Description of the task ▸ Only lines that contain the word "meetup" are to be returned from the data below.
┌─ Data for processing
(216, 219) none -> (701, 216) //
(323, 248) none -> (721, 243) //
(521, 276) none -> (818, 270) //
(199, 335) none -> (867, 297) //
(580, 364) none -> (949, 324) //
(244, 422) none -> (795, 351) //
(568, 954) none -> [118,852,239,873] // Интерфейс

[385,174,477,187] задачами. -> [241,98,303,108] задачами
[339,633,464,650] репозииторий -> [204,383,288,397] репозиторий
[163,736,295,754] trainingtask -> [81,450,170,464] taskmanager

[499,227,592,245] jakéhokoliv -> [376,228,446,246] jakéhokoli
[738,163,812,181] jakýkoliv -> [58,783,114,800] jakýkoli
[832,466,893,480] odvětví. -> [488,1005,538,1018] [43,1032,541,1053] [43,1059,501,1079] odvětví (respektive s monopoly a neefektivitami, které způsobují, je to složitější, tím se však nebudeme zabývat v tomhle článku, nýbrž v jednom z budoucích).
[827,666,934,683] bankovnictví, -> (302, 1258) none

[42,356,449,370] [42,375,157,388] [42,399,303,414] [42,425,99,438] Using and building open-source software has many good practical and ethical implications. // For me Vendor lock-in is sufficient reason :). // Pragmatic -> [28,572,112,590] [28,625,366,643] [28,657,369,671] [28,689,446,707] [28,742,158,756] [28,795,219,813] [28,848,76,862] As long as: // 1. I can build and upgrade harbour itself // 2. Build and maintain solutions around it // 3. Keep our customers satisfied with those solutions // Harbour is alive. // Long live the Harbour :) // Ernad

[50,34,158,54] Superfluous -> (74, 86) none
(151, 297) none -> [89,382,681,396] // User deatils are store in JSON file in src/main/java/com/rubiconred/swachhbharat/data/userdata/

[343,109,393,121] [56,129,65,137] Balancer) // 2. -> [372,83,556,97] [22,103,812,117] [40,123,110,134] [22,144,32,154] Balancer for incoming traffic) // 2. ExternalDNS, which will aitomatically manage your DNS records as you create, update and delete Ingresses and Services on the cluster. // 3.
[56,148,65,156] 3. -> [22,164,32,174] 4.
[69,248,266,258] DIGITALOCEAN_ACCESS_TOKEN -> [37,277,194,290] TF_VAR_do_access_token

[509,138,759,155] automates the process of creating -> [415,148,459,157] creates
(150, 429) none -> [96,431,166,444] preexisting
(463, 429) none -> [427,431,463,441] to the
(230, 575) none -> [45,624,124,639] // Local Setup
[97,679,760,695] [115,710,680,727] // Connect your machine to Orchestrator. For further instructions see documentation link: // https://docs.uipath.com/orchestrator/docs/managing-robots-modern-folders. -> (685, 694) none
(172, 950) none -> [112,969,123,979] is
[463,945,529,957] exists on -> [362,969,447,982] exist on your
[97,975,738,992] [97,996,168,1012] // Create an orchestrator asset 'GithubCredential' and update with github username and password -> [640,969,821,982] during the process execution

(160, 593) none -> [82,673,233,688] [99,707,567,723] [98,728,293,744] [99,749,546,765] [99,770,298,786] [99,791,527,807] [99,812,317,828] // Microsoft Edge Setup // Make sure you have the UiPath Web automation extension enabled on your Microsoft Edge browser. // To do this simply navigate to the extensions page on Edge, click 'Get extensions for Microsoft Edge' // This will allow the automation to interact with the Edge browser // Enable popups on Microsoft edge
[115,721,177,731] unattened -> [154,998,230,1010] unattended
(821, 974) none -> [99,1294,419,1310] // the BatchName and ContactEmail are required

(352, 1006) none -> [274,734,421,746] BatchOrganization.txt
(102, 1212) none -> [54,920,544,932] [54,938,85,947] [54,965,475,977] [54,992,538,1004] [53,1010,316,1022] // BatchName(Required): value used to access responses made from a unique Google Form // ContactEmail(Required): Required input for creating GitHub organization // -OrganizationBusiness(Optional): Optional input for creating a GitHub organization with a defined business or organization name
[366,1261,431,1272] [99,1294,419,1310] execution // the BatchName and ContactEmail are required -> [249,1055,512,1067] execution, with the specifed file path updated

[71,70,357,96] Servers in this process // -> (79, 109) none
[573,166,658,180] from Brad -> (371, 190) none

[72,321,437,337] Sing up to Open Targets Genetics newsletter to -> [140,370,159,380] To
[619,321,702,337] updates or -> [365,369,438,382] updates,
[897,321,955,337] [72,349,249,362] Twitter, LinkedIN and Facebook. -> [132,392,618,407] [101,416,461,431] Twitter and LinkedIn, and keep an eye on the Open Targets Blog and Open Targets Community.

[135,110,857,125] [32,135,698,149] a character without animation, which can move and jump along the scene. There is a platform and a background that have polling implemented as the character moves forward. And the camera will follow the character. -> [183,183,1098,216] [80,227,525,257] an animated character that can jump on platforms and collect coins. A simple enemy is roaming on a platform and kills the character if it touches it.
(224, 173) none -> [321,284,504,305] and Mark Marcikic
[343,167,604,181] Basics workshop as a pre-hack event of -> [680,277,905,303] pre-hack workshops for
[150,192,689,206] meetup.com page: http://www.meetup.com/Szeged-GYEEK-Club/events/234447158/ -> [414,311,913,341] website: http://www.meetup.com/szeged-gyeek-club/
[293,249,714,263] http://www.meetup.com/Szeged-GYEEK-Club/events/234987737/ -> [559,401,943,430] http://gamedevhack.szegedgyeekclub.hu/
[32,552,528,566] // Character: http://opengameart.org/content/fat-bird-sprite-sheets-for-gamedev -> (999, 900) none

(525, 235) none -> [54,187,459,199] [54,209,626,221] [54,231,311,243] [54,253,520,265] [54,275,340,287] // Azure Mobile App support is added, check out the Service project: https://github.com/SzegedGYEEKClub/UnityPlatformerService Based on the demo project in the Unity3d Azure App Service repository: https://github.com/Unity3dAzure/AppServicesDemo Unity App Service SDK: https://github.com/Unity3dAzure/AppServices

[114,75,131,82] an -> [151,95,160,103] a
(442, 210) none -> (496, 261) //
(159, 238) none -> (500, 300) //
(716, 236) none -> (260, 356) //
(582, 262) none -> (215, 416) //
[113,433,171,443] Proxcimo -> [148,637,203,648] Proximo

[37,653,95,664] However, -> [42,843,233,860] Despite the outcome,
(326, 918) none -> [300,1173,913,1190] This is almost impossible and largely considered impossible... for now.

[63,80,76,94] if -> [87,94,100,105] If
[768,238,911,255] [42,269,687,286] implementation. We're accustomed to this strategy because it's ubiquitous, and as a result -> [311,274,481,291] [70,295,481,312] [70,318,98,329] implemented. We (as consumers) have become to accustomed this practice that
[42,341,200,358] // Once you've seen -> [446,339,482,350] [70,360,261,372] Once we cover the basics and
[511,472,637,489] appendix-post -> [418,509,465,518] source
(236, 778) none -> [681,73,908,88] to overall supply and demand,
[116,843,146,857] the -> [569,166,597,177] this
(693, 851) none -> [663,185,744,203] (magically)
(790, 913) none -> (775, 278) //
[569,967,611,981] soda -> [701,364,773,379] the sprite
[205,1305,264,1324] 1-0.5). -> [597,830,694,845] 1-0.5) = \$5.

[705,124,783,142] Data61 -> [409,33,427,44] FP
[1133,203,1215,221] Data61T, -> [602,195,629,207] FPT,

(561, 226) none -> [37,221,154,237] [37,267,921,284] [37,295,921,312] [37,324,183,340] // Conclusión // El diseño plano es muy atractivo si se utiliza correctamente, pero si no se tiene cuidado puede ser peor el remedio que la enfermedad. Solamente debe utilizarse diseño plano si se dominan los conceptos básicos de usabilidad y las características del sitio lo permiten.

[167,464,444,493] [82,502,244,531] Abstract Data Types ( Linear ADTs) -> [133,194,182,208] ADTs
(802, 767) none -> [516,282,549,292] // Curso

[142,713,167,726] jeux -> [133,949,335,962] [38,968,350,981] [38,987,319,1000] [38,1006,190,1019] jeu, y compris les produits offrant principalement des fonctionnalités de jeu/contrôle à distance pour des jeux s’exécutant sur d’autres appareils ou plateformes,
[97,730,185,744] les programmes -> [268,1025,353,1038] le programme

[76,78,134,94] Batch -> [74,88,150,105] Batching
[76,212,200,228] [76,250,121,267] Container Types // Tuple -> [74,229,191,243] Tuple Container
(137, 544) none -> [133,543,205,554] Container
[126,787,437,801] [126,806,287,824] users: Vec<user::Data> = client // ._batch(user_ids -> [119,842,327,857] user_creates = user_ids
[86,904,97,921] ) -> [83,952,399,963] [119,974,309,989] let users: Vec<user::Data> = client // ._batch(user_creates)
└─
Response to this exercise ▸
[150,192,689,206] meetup.com page: http://www.meetup.com/Szeged-GYEEK-Club/events/234447158/ -> [414,311,913,341] website: http://www.meetup.com/szeged-gyeek-club/
[293,249,714,263] http://www.meetup.com/Szeged-GYEEK-Club/events/234987737/ -> [559,401,943,430] http://gamedevhack.szegedgyeekclub.hu/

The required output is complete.